Не все уходят вверх, в Долину предков, многие проваливаются после смерти в подземное обиталище умерших. Почему так бывает? Это ясно каждому, пожалуй, ещё со времён первого творения: кто в своих делах, в своих словах не порождает зла, у кого душа всегда чисто пребывает в теле – тот уходит вверх, в солнечную Долину предков; а кто дружит со злыми духами, кто поклоняется их светилу – холодной луне, кто приносит зло другим людям – тот проваливается под землю, где живут особенно злые духи ивмэнтуны.

Ну а Пойгину, наверно, уготовано место в Долине предков среди верхних людей. Только он там не засидится, вернётся на землю снова, оставив за себя в Долине предков свою тень. Нет, что бы там ни говорили, а здесь, на земле, человеку, вероятно, интересней и привычней, чем где бы то ни было.

Пойгин медленно оглядывает комнату, которую с такой заботой всегда содержала в чистоте его дочь Кэргына. У кровати, на вымытом до блеска полу, лежит распластанная шкура умки. Это шкура первого медведя, которого он, Пойгин, ещё в молодости убил копьём. Именно после этого начали его называть Пойгином. До той поры его звали просто Нинкай – мальчик. Вот так, мальчик, и всё тут. И лишь потом, когда он доказал, что становится мужчиной, получил достойное имя – Пойгин. А мог, мог бы на всю жизнь остаться Нинкаем – бывает и так: уже старый совсем человек, но зовут его мальчиком…
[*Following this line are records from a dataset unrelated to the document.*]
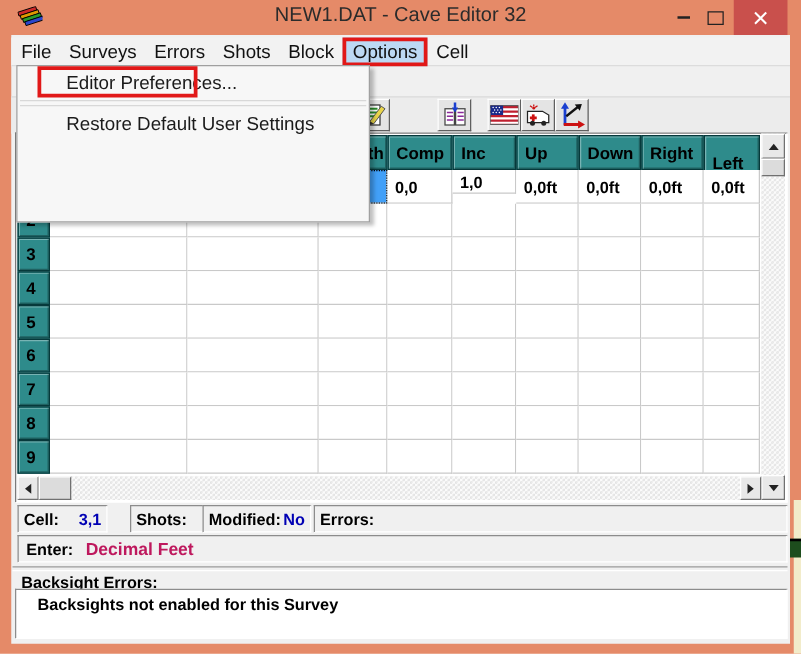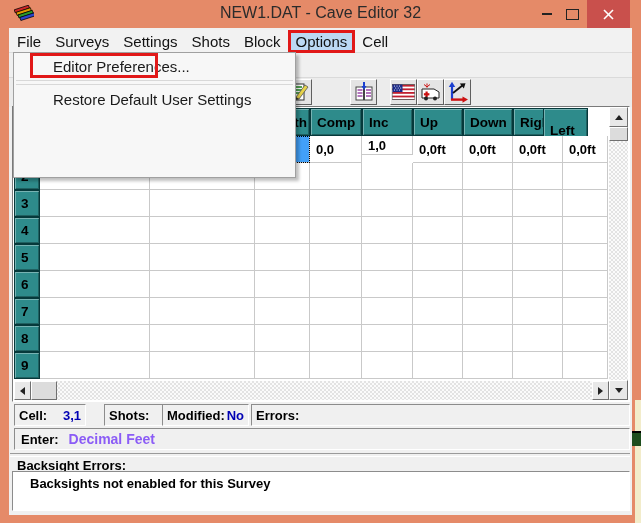--- a/index.html
+++ b/index.html
@@ -55,21 +55,21 @@
   .tri-left{width:0;height:0;border-top:4px solid transparent;border-bottom:4px solid transparent;border-right:5px solid #222;}
   .tri-right{width:0;height:0;border-top:4px solid transparent;border-bottom:4px solid transparent;border-left:5px solid #222;}
   
   .panel{position:absolute;top:404px;height:22px;border:1px solid;border-color:#8c8c8c #ffffff #ffffff #8c8c8c;
     box-sizing:border-box;display:flex;align-items:center;font-weight:700;font-size:13px;color:#000;
     padding:0 4px;background:#f0f0f0;}
   .panel .val{margin-left:auto;color:#0000b4;}
   .enter-panel{position:absolute;left:14px;top:428px;width:616px;height:22px;border:1px solid;
     border-color:#8c8c8c #ffffff #ffffff #8c8c8c;box-sizing:border-box;display:flex;align-items:center;
     font-weight:700;font-size:13px;padding:0 6px;background:#f0f0f0;}
-  .enter-panel .val{margin-left:10px;color:#8b5cf6;font-size:14px;}
+  .enter-panel .val{margin-left:10px;color:#be185d;font-size:14px;}
   .hsep{position:absolute;left:10px;top:453px;width:620px;height:2px;border-top:1px solid #9a9a9a;border-bottom:1px solid #ffffff;}
   .bk-label{position:absolute;left:17px;top:458px;font-weight:700;font-size:13px;color:#000;}
   .bk-box{position:absolute;left:12px;top:471px;width:618px;height:40px;background:#ffffff;
     border:1px solid;border-color:#8c8c8c #ffffff #ffffff #8c8c8c;box-sizing:border-box;}
   .bk-msg{padding:4px 0 0 17px;font-weight:700;font-size:13px;color:#000;}
   
   .menu{position:absolute;left:13px;top:52px;width:283px;height:126px;background:#f7f7f7;
     border:1px solid #a0a0a0;box-shadow:3px 3px 3px rgba(0,0,0,.25);z-index:40;
     box-sizing:border-box;padding-top:2px;font-size:15px;color:#1a1a1a;}
   .menu-item{height:22px;display:flex;align-items:center;padding-left:37px;position:relative;margin:0 2px;}
@@ -107,21 +107,21 @@
       <line x1="10" y1="1" x2="1" y2="10" stroke="#fff" stroke-width="1.6"></line>
     </svg>
   </div>
 </div>
 
 <div class="client"></div>
 
 <div class="menubar">
   <div class="mb-item">File</div>
   <div class="mb-item">Surveys</div>
-  <div class="mb-item">Settings</div>
+  <div class="mb-item">Errors</div>
   <div class="mb-item">Shots</div>
   <div class="mb-item">Block</div>
   <div class="mb-item active">Options</div>
   <div class="mb-item">Cell</div>
 </div>
 
 <div class="toolbar"></div>
 
 <div class="tbtn" style="left:285px;">
   <svg width="22" height="22" viewBox="0 0 22 22">
@@ -196,21 +196,21 @@
 <div id="grid-layer">
     <div class="th" style="left: 14px; top: 108px; width: 26px; height: 28px;"></div>
     <div class="th" style="left: 40px; top: 108px; width: 110px; height: 28px;"></div>
     <div class="th" style="left: 150px; top: 108px; width: 105px; height: 28px;"></div>
     <div class="th" style="left: 255px; top: 108px; width: 55px; height: 28px;">Length</div>
     <div class="th" style="left: 310px; top: 108px; width: 52px; height: 28px;">Comp</div>
     <div class="th" style="left: 362px; top: 108px; width: 51px; height: 28px;">Inc</div>
     <div class="th" style="left: 413px; top: 108px; width: 50px; height: 28px;">Up</div>
     <div class="th" style="left: 463px; top: 108px; width: 50px; height: 28px;">Down</div>
     <div class="th" style="left: 513px; top: 108px; width: 50px; height: 28px;">Right</div>
-    <div class="th" style="left: 543px; top: 108px; width: 45px; height: 44px;">Left</div>
+    <div class="th" style="left: 563px; top: 108px; width: 45px; height: 44px;">Left</div>
     <div class="rh" style="left: 14px; top: 136px; width: 26px; height: 27px;">1</div>
     <div class="td" style="left: 40px; top: 136px; width: 110px; height: 27px;"></div>
     <div class="td" style="left: 150px; top: 136px; width: 105px; height: 27px;"></div>
     <div class="td selected" style="left: 255px; top: 136px; width: 55px; height: 27px;"></div>
     <div class="td" style="left: 310px; top: 136px; width: 52px; height: 27px;">0,0</div>
     <div class="td" style="left: 362px; top: 136px; width: 51px; height: 19px;">1,0</div>
     <div class="td" style="left: 413px; top: 136px; width: 50px; height: 27px;">0,0ft</div>
     <div class="td" style="left: 463px; top: 136px; width: 50px; height: 27px;">0,0ft</div>
     <div class="td" style="left: 513px; top: 136px; width: 50px; height: 27px;">0,0ft</div>
     <div class="td" style="left: 563px; top: 136px; width: 45px; height: 27px;">0,0ft</div>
Лежит шкура умки у самой кровати, во многих местах поистерлась. Что поделаешь, ей уже столько лет, сколько пальцев на руках и ногах, пожалуй, у трёх человек. Может, и больше. Побеждённый умка, расставаясь с жизнью на окровавленном льду, отдал свою ярость студёному морю и стал другом человека, одержавшего победу в честном поединке. С тех пор много ночей спал Пойгин на этой шкуре, как бы в обнимку с побеждённым умкой. Пожалуй, он и умрёт на этой шкуре.